4-[3-(1-Adamantylamino)imidazo[1,2-a]pyridin-2-yl]-2-ethoxy-phenol 19u. 14% yield; mp 273–275 °C. IR (KBr, cm−1): 3446 (N–H), 3340, 3257, 3161, (C–H, Ar), 2980, 2900, 2846 (CH2, CH), 1598 (C–C, Ar), 1444 (C[double bond, length as m-dash]N), 1282 (C–N), 1122 (O–CH2CH3). 1H NMR (400 MHz, DMSO-d6) δ 9.34 (s, 1H, –OH), 8.67 (d, J = 6.8 Hz, 1H, Ar-H), 7.77 (d, J = 1.9 Hz, 1H, Ar-H), 7.67 (d, J = 8.9 Hz, 1H, Ar-H), 7.61 (dd, J = 8.3, 1.9 Hz, 1H, Ar-H), 7.55 (t, J = 7.7 Hz, 1H, Ar-H), 7.18 (t, J = 6.7 Hz, 1H, Ar-H), 6.91 (d, J = 8.3 Hz, 1H, Ar-H), 4.93 (s, 1H, NH), 4.16 (q, J = 6.9 Hz, 2H, –CH2–), 1.89–1.37 (m, 18H, adamantyl-H, –CH3). 13C NMR (100 MHz, DMSO-d6) δ 147.43, 146.40, 138.22, 136.68, 136.44, 125.13, 122.37, 121.56, 121.04, 115.48, 114.48, 113.26, 63.97, 56.03, 40.08, 35.68, 29.01, 14.82. HRMS (ESI) calcd for C25H30N3O2 [M + H]+ 404.2338, found 404.2314.

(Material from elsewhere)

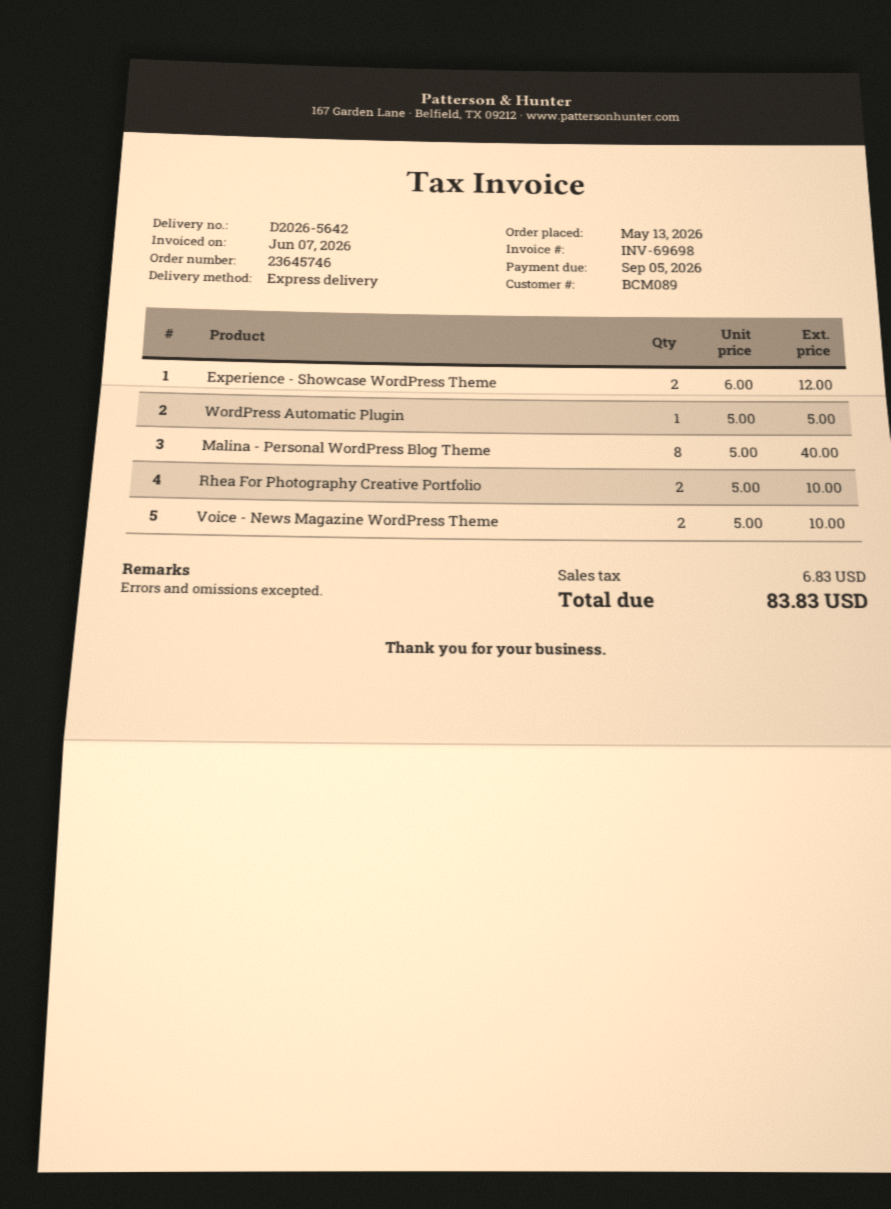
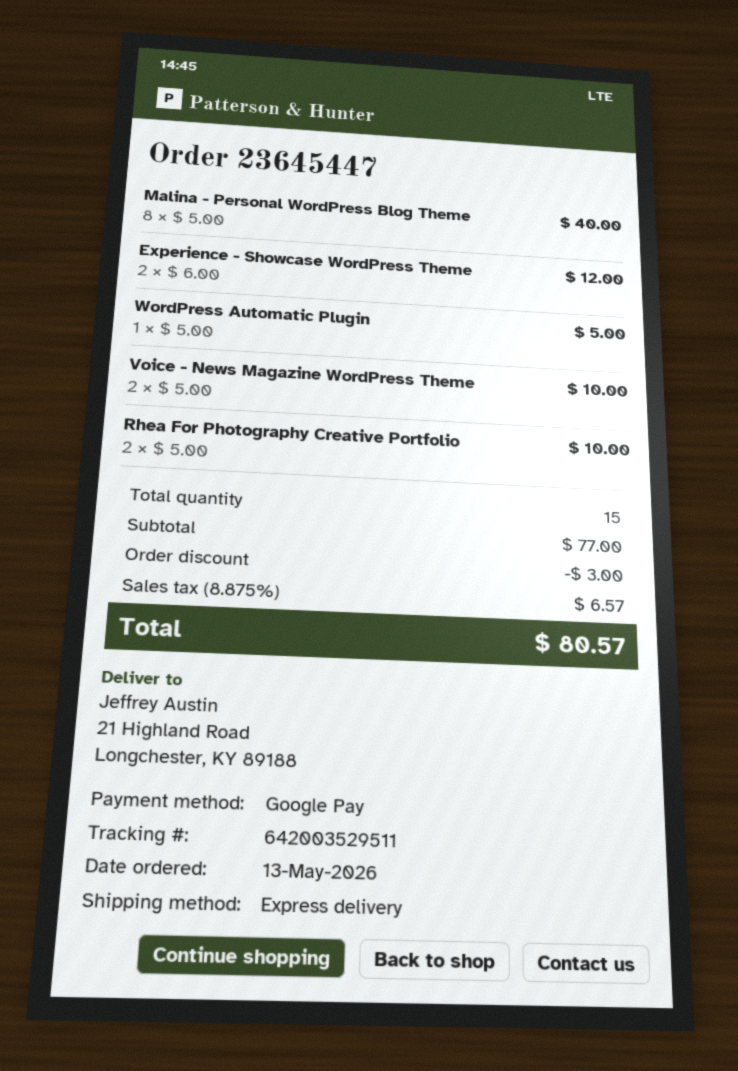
order number: 23645746 -> 23645447
discount: none -> 3.00
tax: 6.83 -> 6.57
total: 83.83 -> 80.57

4-[3-(1-Adamantylamino)imidazo[1,2-a]pyridin-2-yl]-2-bromo-phenol 19v. 52% yield; mp 298–300 °C. IR (KBr, cm−1): 3450 (N–H), 3367, 3311, 3061 (C–H, Ar), 2902, 2846 (CH2, CH), 1608 (C–C, Ar), 1436 (C[double bond, length as m-dash]N), 1294 (C–N). 1H NMR (400 MHz, DMSO-d6) δ 10.54 (s, 1H, –OH), 8.52 (d, J = 6.1, 1H, Ar-H), 8.38 (d, J = 1.5, 1H, Ar-H), 8.03 (dd, J = 8.5, 1.7 Hz, 1H, Ar-H), 7.57–7.49 (m, 1H, Ar-H), 7.40–7.28 (m, 1H, Ar-H), 7.03 (dd, J = 15.0, 7.6, 2H, Ar-H), 4.79 (s, 1H, NH), 1.90–1.42 (m, 15H, adamantyl-H). 13C NMR (100 MHz, DMSO-d6) δ 153.52, 139.94, 134.55, 131.85, 127.96, 125.87, 124.40, 122.40, 115.91, 115.25, 112.13, 108.96, 55.89, 43.24, 35.75, 29.02. HRMS (ESI) calcd for C23H25BrN3O [M + H]+ 438.1181, found 438.1149.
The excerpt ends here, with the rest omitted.